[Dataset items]
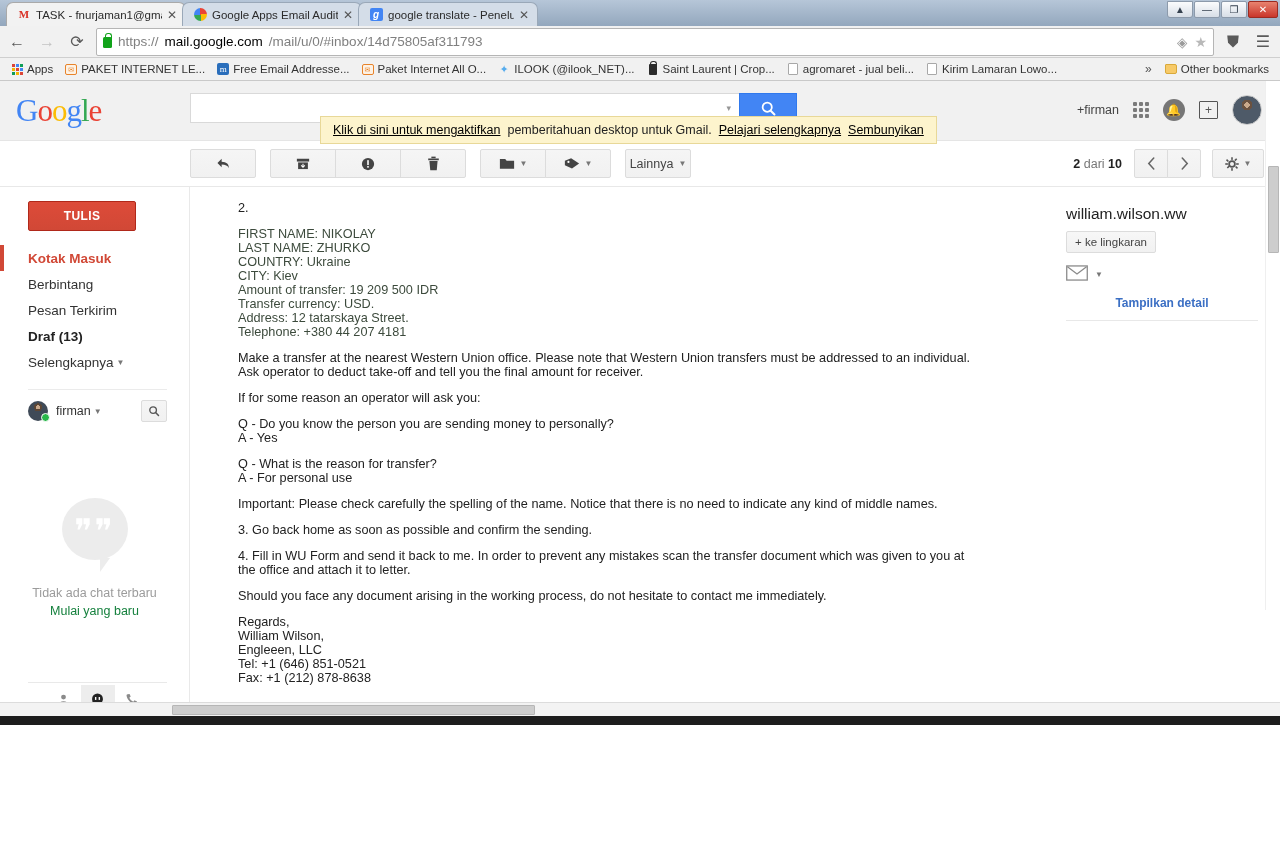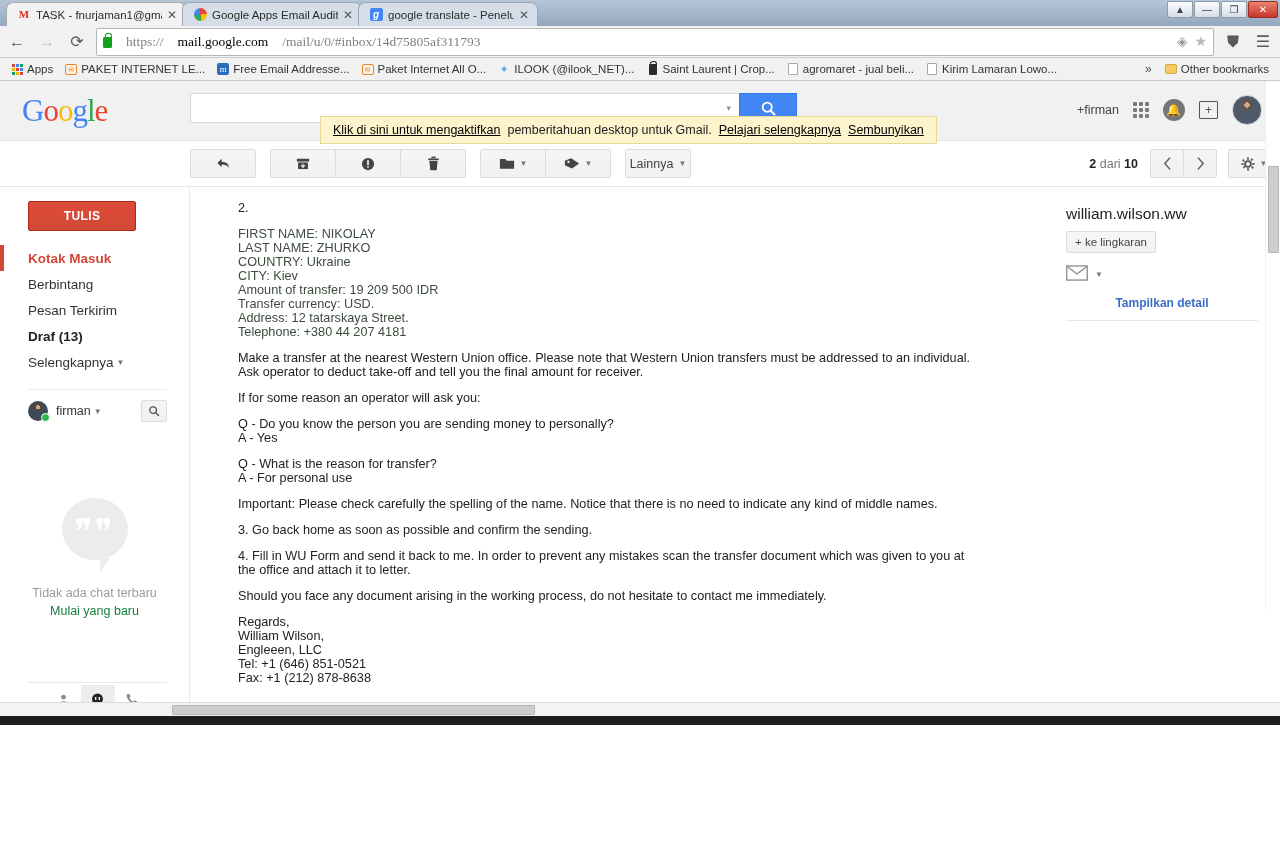--- a/index.html
+++ b/index.html
@@ -78,23 +78,22 @@
     border-bottom:1px solid #cfcfcf;
   }
   .navicon {
     width:22px;height:22px;display:flex;align-items:center;justify-content:center;
     color:#5a5a5a;font-size:16px;
   }
   .navicon.disabled { color:#c3c3c3; }
   .omnibox {
     flex:1 1 auto; height:28px;
     background:#fff; border:1px solid #b5b5b5; border-radius:2px;
-    display:flex;align-items:center;gap:14px;padding:0 6px;
+    display:flex;align-items:center;gap:6px;padding:0 6px;
     font-size:13.5px;
-    font-family:Liberation Serif, serif;
   }
   .lock {
     width:9px;height:11px;position:relative;flex:0 0 9px;
     background:#11a31a;border-radius:1.5px;margin-top:2px;
   }
   .lock:before{
     content:"";position:absolute;left:2px;top:-4px;width:5px;height:5px;
     border:1.5px solid #11a31a;border-bottom:none;border-radius:3px 3px 0 0;
   }
   .url-strong { color:#000; }
@@ -128,21 +127,21 @@
   
   #gmail { height:635px; background:#fff; position:relative; overflow:hidden; }
 
   .g-header {
     height:60px; background:#f1f1f1;
     display:flex; align-items:flex-start;
     border-bottom:1px solid #e5e5e5;
     position:relative;
   }
   .g-logo {
-    width:190px; padding-left:22px; padding-top:14px;
+    width:190px; padding-left:16px; padding-top:14px;
     font-family:"Liberation Serif", serif;
     font-size:31px; line-height:1; letter-spacing:-1px;
   }
   .g-logo span:nth-child(1){color:#4285f4;}
   .g-logo span:nth-child(2){color:#ea4335;}
   .g-logo span:nth-child(3){color:#fbbc05;}
   .g-logo span:nth-child(4){color:#4285f4;}
   .g-logo span:nth-child(5){color:#34a853;}
   .g-logo span:nth-child(6){color:#ea4335;}
 
@@ -205,21 +204,21 @@
     background:linear-gradient(#f5f5f5,#f1f1f1);
     display:flex; align-items:center; justify-content:center; gap:5px;
     color:#444; font-size:12.5px;
     margin-left:-1px;
   }
   .tb-btn:first-child { margin-left:0; border-radius:2px 0 0 2px; }
   .tb-btn:last-child { border-radius:0 2px 2px 0; }
   .tb-btn.solo { border-radius:2px; min-width:66px; }
   .tb-wide { min-width:66px; }
   .caret { font-size:8px; color:#777; }
-  .tb-right { margin-left:auto; display:flex; align-items:center; gap:12px; }
+  .tb-right { margin-left:auto; display:flex; align-items:center; gap:12px; padding-right:16px; }
   .count { font-size:12.5px; color:#777; }
   .count b { color:#222; font-weight:bold; }
   .nav-arrows { display:flex; }
   .nav-arrows .tb-btn { min-width:34px; }
 
   
   .g-body { display:flex; height:529px; }
 
   .g-side {
     width:190px; flex:0 0 190px; position:relative;

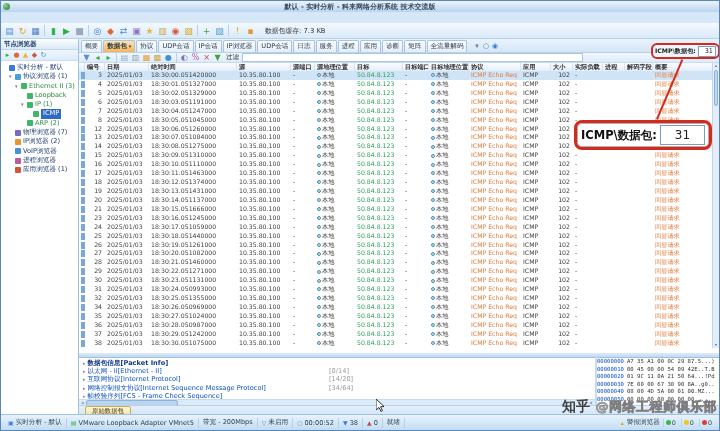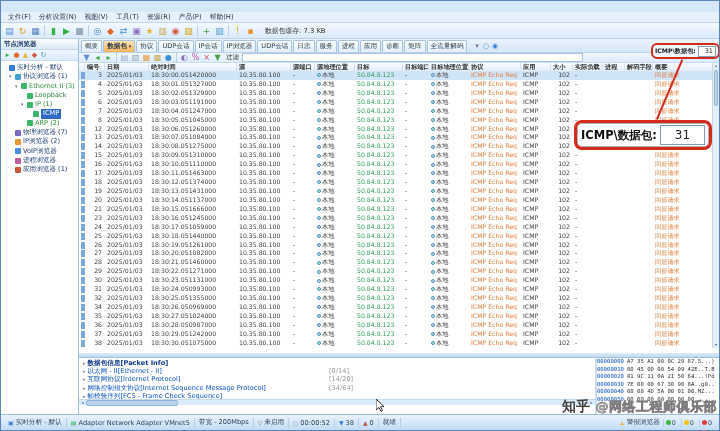--- a/index.html
+++ b/index.html
@@ -118,30 +118,25 @@
   
   .watermark{position:absolute;right:2px;bottom:14px;z-index:30;white-space:nowrap;font-weight:bold;}
   .wm-zhihu{font-size:14px;color:#404040;}
   .wm-rest{font-size:13px;color:#c9c9c9;-webkit-text-stroke:0.7px #7d7d7d;letter-spacing:0.5px;}
 </style>
 </head>
 <body>
 
 <div class="window">
 
-
-  <div class="menubar">
-      <span class="menu-item">文件(F)</span>
-      <span class="menu-item">分析设置(N)</span>
-      <span class="menu-item">视图(V)</span>
-      <span class="menu-item">工具(T)</span>
-      <span class="menu-item">资源(R)</span>
-      <span class="menu-item">产品(P)</span>
-      <span class="menu-item">帮助(H)</span>
-    </div>
+  <div class="titlebar">
+    <span class="app-icon"></span>
+    <span class="title-text">默认 - 实时分析 - 科来网络分析系统 技术交流版</span>
+  </div>
+
 
   <div class="toolbar">
     <span style="display:flex;align-items:center;">
         <span class="tbicon" style="color: rgb(91, 142, 214);">▤</span>
         <span class="tbicon" style="color: rgb(232, 149, 47);">↻</span>
         <span class="tbicon" style="color: rgb(79, 127, 194);">▦</span>
         <span class="tbsep"></span>
         <span class="tbicon" style="color: rgb(53, 178, 74);">▮</span>
         <span class="tbicon" style="color: rgb(47, 174, 62);">▶</span>
         <span class="tbicon" style="color: rgb(154, 168, 184);">■</span>
@@ -982,31 +977,34 @@
         <div class="hex-row"><span class="hex-off">00000040</span><span class="hex-bytes">08 00 4D 5A 00 01 00</span><span class="hex-ascii">..MZ...</span></div>
         <div class="hex-row"><span class="hex-off">00000050</span><span class="hex-bytes">00 00 00 00 00 00 00</span><span class="hex-ascii">.......</span></div>
       </div>
 
     <div class="hscroll">
       <span class="hs-arrow">◂</span>
       <span class="hs-thumb"></span>
       <span class="hs-arrow" style="margin-left:auto;">▸</span>
     </div>
 
+    <div class="bottom-tabs">
+      <span class="raw-tab">原始数据包</span>
+    </div>
   </div>
 
   <div class="statusbar">
     <span style="display:flex;align-items:center;">
         <span class="st-item">
           <span class="st-icon" style="color: rgb(58, 123, 213);">▣</span>
           <span>实时分析 - 默认</span>
         </span>
         <span class="st-item">
           <span class="st-icon" style="color: rgb(53, 178, 74);">▤</span>
-          <span>Adapter Network Adapter VMnet5</span>
+          <span>VMware Loopback Adapter VMnet5</span>
         </span>
         <span class="st-item">
           <span>带宽 - 200Mbps</span>
         </span>
         <span class="st-item">
           <span class="st-icon" style="color: rgb(136, 136, 136);">▽</span>
           <span>未启用</span>
         </span>
         <span class="st-item">
           <span class="st-icon" style="color: rgb(136, 136, 136);">○</span>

▸ **TASK DETAILS**: Note each line above that contains "tbicon" and copy it out.

▸ **WRITTEN SOLUTION**:
         <span class="tbicon" style="color: rgb(91, 142, 214);">▤</span>
         <span class="tbicon" style="color: rgb(232, 149, 47);">↻</span>
         <span class="tbicon" style="color: rgb(79, 127, 194);">▦</span>
         <span class="tbicon" style="color: rgb(53, 178, 74);">▮</span>
         <span class="tbicon" style="color: rgb(47, 174, 62);">▶</span>
         <span class="tbicon" style="color: rgb(154, 168, 184);">■</span>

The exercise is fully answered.